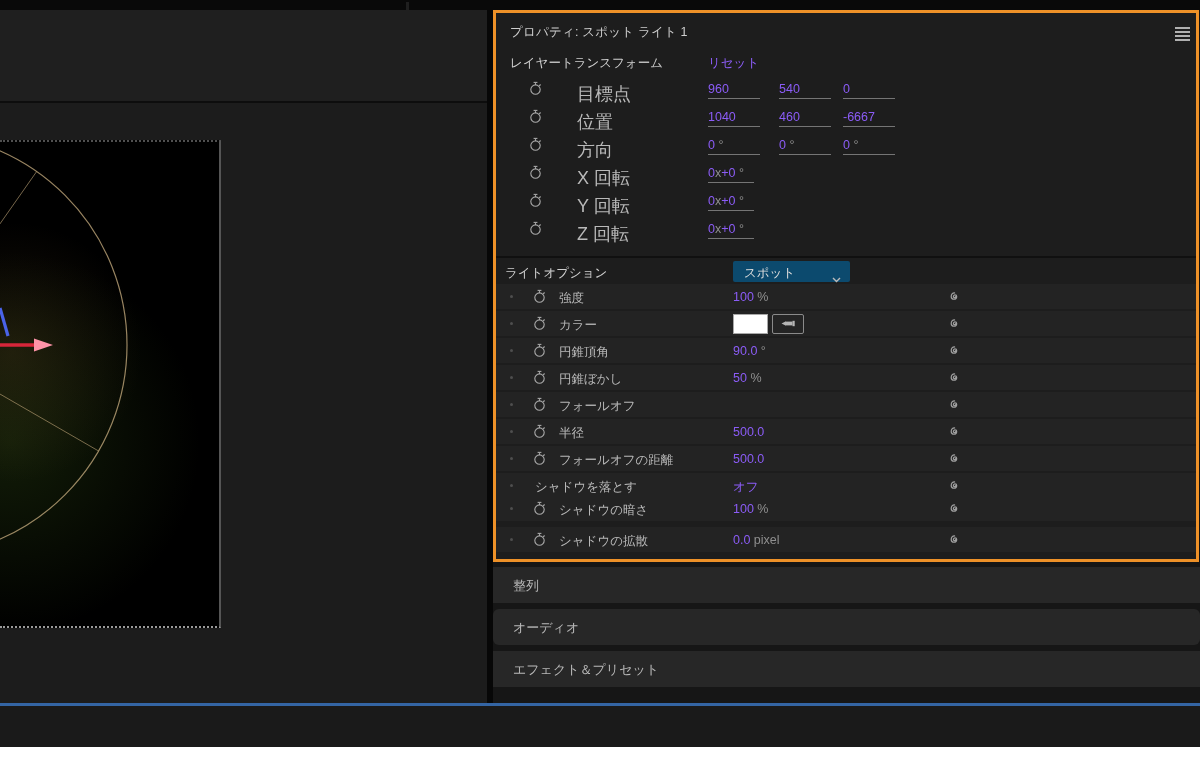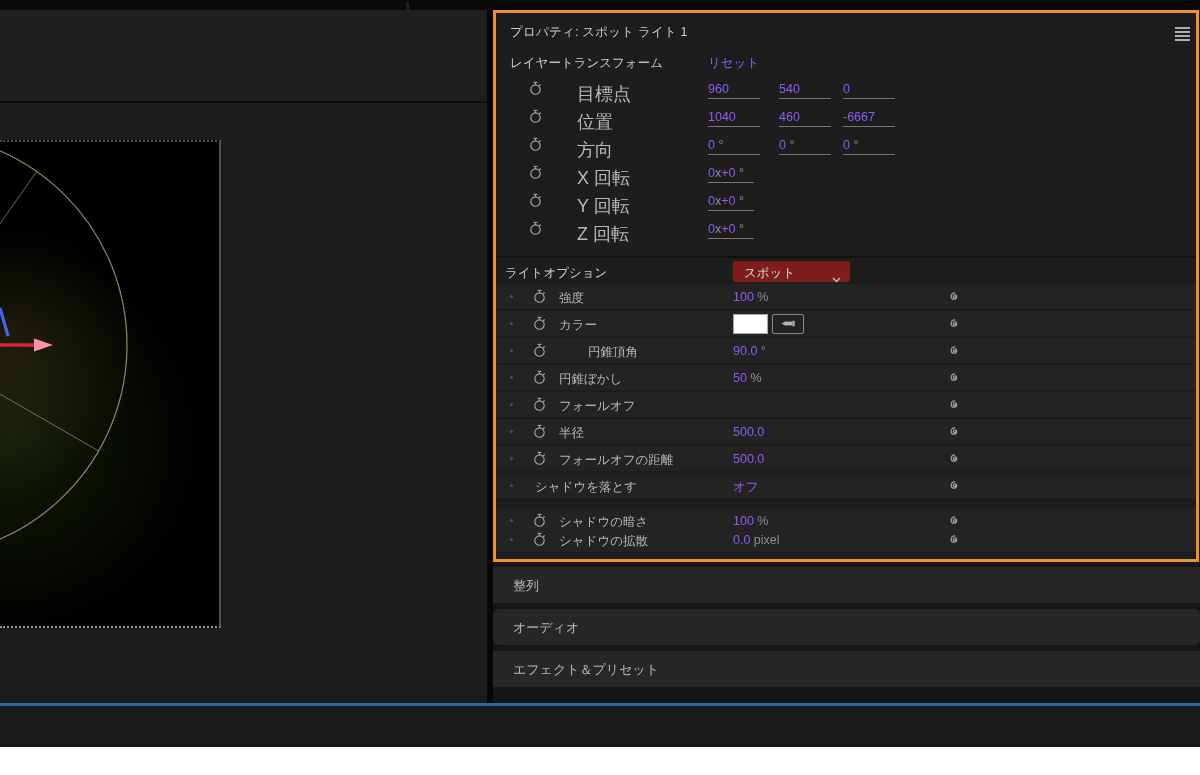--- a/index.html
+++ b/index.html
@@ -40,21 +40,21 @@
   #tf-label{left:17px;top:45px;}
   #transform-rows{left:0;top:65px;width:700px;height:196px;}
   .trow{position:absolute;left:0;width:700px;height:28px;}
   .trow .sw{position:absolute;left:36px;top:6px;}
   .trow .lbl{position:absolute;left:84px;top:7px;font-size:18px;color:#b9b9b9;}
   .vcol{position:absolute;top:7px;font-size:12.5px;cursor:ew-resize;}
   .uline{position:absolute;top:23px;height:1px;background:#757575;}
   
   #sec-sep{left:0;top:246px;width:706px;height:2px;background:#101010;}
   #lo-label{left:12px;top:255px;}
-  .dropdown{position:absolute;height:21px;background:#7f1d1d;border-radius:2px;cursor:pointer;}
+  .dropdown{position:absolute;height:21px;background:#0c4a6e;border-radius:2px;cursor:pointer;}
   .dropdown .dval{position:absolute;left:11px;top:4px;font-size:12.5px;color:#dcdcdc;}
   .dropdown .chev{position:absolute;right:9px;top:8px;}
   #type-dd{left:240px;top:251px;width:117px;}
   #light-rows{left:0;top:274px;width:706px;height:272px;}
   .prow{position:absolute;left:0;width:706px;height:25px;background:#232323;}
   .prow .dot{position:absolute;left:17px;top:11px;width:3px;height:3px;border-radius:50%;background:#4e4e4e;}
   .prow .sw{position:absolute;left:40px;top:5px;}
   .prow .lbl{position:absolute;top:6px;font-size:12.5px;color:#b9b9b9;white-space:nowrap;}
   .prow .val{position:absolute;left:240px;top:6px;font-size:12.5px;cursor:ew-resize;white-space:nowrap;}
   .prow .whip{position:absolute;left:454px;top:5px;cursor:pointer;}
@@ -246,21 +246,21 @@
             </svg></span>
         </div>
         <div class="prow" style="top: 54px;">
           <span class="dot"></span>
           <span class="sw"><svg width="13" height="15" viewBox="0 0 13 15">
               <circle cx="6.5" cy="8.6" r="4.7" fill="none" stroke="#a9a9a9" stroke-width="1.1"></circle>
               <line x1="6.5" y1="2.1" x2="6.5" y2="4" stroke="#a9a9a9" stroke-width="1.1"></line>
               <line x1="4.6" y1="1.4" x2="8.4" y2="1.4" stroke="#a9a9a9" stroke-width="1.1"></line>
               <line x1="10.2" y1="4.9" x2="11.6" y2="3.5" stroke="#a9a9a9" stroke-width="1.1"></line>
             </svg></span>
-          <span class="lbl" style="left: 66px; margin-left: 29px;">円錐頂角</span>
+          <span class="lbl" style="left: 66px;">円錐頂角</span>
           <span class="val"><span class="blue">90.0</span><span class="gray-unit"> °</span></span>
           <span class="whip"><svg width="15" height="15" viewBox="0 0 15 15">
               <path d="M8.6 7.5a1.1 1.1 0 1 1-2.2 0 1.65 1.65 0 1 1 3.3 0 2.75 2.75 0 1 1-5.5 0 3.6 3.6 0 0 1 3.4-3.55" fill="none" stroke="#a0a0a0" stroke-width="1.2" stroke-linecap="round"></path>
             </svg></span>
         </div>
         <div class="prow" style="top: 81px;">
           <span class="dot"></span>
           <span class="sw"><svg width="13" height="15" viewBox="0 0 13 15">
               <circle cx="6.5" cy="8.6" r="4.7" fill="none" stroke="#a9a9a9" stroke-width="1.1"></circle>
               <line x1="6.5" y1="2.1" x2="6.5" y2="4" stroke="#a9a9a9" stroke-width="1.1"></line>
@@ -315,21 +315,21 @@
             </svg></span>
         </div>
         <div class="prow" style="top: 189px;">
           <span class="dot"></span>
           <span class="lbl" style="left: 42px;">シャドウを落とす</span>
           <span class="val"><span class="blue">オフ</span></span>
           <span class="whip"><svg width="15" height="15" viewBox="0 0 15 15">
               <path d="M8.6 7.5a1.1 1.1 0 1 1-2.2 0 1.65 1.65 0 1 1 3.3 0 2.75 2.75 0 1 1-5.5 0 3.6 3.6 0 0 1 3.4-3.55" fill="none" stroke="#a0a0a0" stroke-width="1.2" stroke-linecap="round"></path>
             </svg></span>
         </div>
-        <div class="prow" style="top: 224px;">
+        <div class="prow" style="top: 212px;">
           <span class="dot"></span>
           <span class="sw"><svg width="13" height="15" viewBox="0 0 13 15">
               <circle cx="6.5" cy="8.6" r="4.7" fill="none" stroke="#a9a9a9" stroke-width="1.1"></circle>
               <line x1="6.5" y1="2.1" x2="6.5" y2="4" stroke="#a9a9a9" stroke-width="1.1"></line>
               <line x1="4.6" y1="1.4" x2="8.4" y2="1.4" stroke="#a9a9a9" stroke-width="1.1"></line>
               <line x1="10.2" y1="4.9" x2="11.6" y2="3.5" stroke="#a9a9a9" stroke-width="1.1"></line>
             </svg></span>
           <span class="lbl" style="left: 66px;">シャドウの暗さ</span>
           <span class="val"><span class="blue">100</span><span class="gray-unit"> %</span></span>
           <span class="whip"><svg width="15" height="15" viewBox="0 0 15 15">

------

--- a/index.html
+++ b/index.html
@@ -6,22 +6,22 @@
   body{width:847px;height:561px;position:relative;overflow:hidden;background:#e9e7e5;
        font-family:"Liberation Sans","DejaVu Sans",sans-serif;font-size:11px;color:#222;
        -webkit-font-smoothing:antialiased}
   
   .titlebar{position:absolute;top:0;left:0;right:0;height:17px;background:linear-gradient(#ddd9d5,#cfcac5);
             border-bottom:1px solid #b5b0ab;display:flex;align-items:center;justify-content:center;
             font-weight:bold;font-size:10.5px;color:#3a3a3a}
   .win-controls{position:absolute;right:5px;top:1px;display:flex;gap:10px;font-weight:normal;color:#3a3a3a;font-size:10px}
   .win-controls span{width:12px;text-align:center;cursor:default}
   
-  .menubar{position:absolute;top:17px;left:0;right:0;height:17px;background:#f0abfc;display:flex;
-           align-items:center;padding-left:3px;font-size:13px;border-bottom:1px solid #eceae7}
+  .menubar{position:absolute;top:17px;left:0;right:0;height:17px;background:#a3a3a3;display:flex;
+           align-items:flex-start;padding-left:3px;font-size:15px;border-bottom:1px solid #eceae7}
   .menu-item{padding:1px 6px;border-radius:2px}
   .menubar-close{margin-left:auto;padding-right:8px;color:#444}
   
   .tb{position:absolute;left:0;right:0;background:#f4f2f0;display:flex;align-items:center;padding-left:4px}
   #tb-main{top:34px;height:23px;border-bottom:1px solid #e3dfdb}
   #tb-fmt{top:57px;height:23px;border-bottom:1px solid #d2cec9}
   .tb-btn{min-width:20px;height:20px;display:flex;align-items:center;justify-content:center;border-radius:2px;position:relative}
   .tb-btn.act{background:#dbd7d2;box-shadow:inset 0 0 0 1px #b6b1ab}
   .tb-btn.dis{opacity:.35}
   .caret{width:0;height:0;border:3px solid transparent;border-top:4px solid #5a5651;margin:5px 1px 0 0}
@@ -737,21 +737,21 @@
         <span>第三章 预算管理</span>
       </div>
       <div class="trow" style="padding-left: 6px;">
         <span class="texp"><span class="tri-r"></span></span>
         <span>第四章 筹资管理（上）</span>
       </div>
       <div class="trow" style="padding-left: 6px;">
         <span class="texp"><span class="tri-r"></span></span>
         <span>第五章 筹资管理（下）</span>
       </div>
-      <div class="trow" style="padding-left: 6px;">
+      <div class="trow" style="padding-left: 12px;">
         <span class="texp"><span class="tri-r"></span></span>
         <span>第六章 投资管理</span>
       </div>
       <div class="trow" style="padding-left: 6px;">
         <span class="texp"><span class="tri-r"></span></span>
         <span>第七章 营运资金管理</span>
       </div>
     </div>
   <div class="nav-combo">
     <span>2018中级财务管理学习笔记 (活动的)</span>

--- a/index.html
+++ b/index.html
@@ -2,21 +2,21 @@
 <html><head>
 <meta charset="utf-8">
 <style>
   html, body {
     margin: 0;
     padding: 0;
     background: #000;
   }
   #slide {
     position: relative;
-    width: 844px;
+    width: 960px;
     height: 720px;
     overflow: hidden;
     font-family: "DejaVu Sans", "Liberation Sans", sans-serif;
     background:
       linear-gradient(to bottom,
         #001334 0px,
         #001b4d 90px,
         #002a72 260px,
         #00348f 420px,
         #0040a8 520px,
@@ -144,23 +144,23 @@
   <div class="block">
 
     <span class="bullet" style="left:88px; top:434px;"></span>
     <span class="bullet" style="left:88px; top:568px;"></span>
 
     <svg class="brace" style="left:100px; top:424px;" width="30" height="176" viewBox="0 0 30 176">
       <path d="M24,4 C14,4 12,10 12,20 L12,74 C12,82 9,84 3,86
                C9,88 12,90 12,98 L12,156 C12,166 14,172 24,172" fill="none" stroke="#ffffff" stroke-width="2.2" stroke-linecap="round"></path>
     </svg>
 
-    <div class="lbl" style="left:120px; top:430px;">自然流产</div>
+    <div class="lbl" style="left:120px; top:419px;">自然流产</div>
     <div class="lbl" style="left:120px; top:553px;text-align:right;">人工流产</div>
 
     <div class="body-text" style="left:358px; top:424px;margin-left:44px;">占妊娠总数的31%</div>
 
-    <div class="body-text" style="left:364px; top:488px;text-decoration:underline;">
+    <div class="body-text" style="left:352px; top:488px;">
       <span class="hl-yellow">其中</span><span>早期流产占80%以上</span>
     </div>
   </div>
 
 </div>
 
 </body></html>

------

Work request —
Go through the records and copy each line with "controls" in it.

Your solution —
   .win-controls{position:absolute;right:5px;top:1px;display:flex;gap:10px;font-weight:normal;color:#3a3a3a;font-size:10px}
   .win-controls span{width:12px;text-align:center;cursor:default}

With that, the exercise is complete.